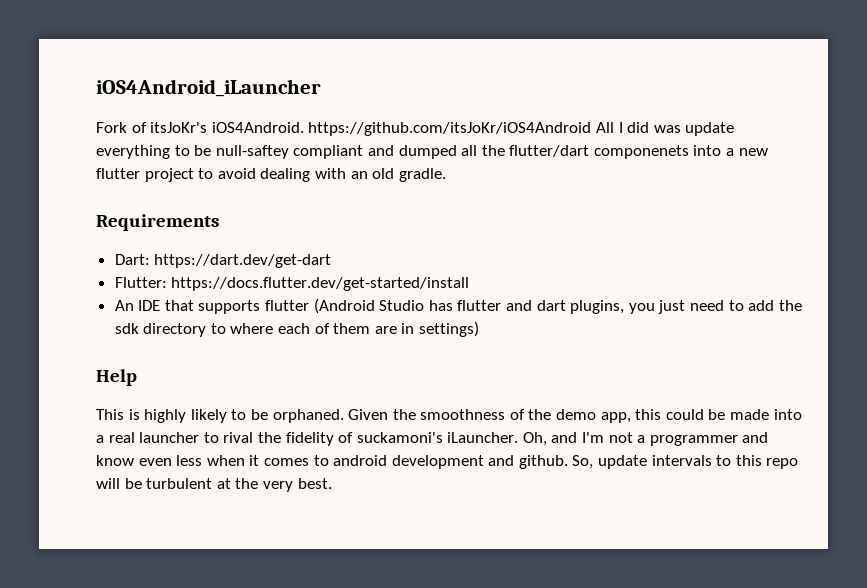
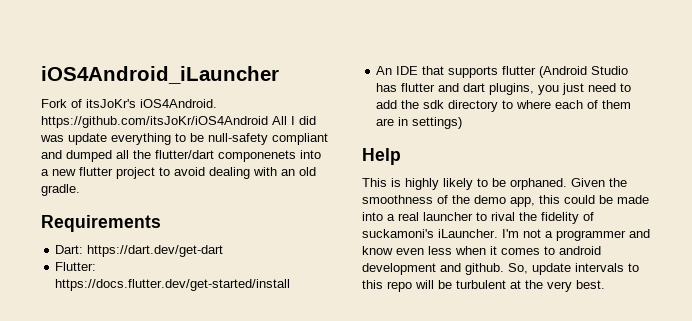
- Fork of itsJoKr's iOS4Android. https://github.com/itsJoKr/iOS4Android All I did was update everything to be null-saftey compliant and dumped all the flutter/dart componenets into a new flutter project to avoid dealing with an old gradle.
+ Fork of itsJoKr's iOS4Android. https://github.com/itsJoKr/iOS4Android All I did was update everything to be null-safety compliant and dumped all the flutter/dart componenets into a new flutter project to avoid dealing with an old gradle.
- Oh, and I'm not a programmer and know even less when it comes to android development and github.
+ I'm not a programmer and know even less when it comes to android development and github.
++++++
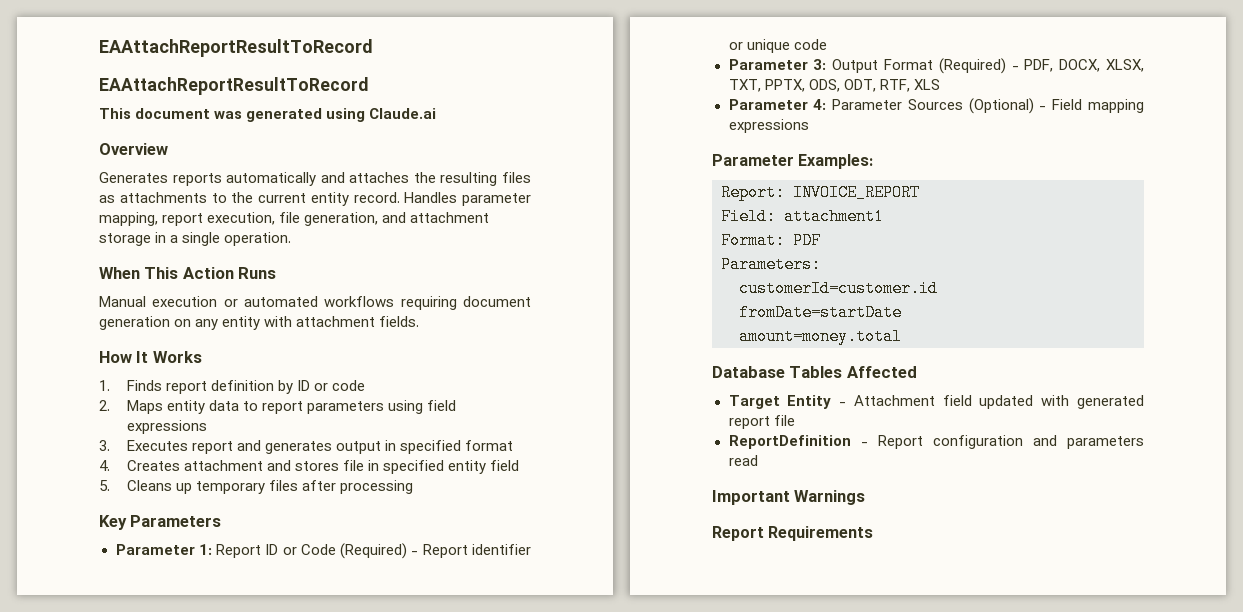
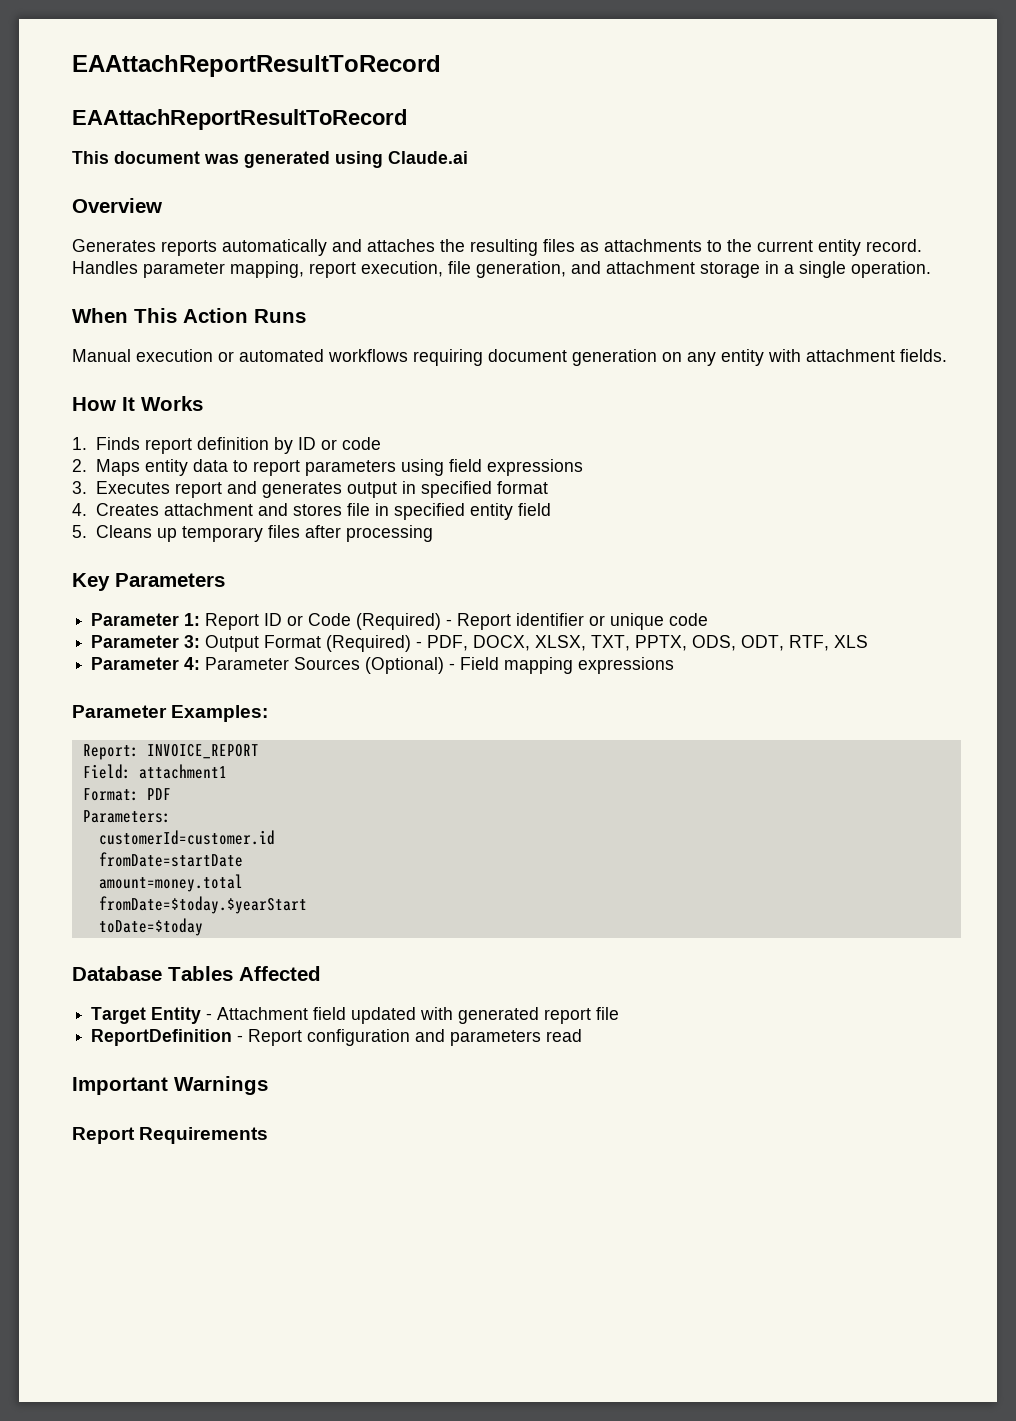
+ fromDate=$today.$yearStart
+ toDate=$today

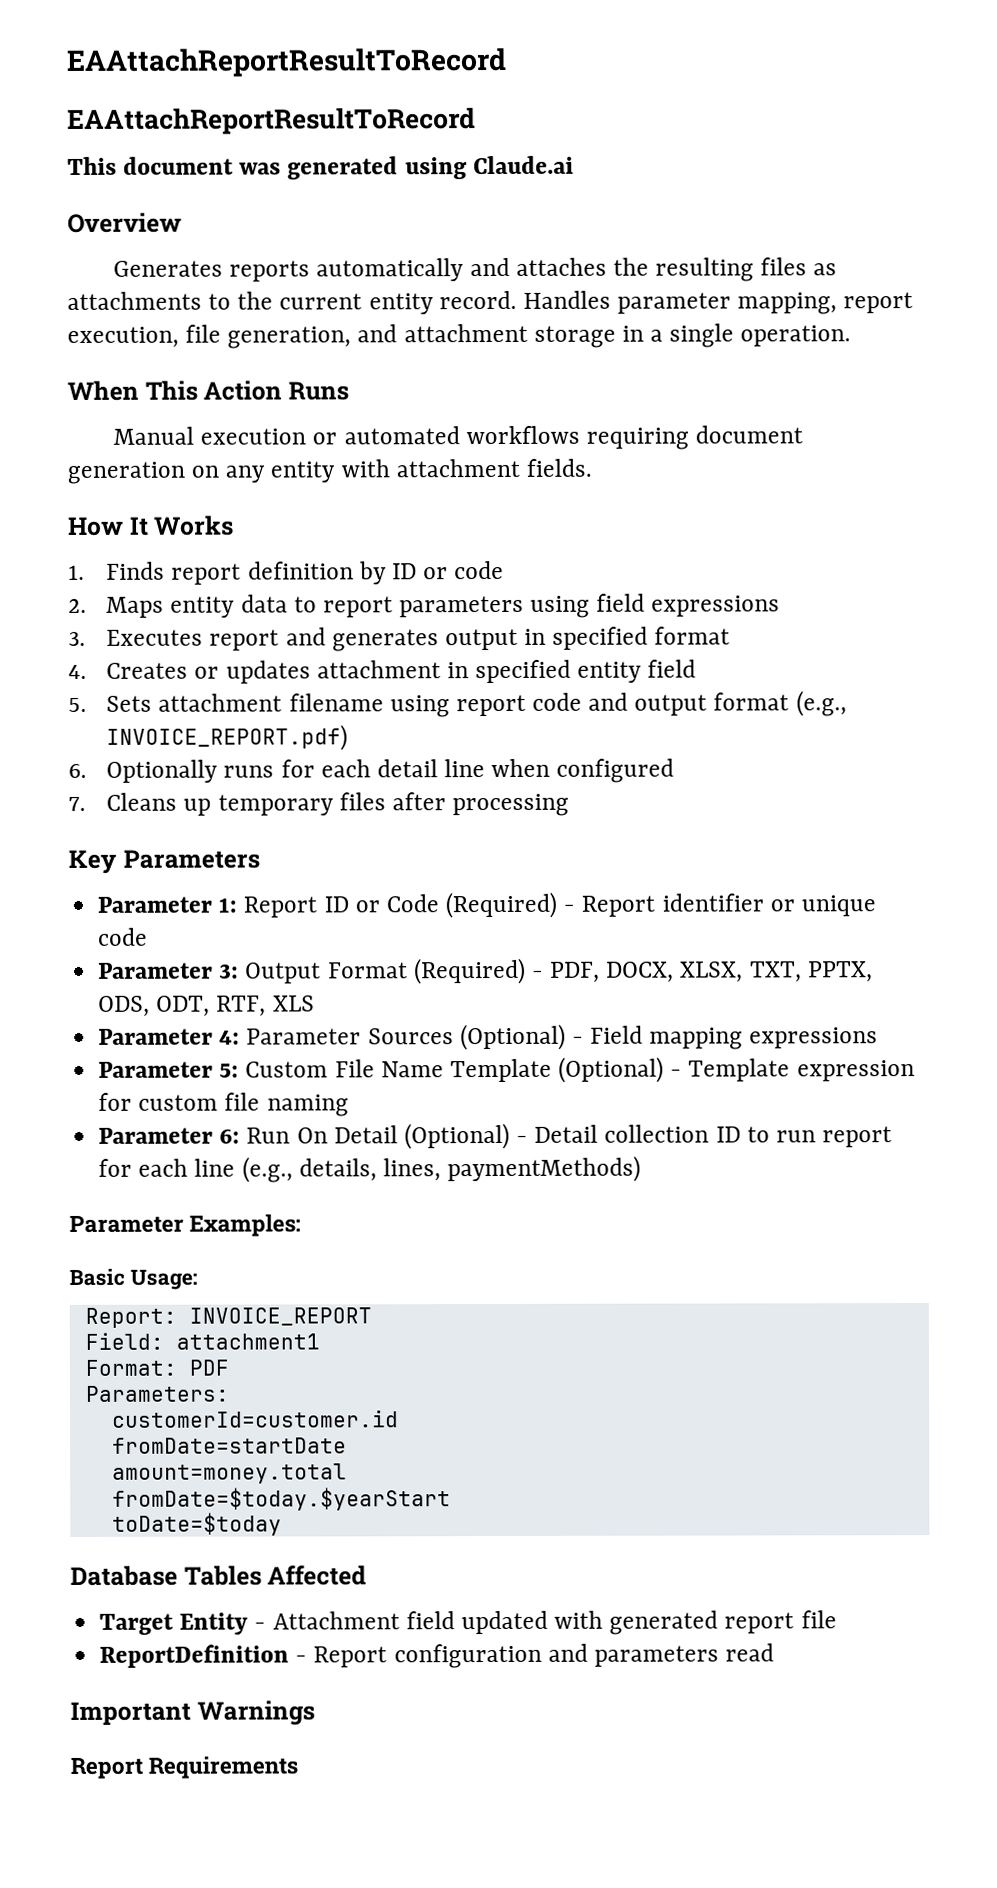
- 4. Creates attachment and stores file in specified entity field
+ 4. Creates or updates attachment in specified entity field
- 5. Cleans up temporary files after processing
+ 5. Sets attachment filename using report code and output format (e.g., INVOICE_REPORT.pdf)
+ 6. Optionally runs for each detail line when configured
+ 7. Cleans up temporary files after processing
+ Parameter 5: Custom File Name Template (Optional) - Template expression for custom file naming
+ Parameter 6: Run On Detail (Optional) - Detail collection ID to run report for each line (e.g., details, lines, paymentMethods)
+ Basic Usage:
++++++
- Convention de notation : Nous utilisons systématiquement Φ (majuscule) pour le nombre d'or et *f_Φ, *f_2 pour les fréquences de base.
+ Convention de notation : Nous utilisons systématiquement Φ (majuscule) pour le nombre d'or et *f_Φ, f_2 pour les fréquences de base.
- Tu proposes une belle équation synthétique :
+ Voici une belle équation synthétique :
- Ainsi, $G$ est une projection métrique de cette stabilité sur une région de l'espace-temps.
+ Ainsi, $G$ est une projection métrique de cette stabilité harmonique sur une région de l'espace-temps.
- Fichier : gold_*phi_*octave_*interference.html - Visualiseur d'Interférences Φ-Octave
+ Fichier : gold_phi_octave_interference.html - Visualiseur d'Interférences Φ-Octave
++++++
◆ WHAT IS BEING ASKED
What you return must be an exact retyping of the lines above starting at the line with "harmonique sur une région de l'espace-temps." and ending at the line with "Fichier : gold_phi_octave_interference.html", and nothing besides.

◆ WRITTEN REPLY
+ Ainsi, $G$ est une projection métrique de cette stabilité harmonique sur une région de l'espace-temps.
- Fichier : gold_*phi_*octave_*interference.html - Visualiseur d'Interférences Φ-Octave
+ Fichier : gold_phi_octave_interference.html - Visualiseur d'Interférences Φ-Octave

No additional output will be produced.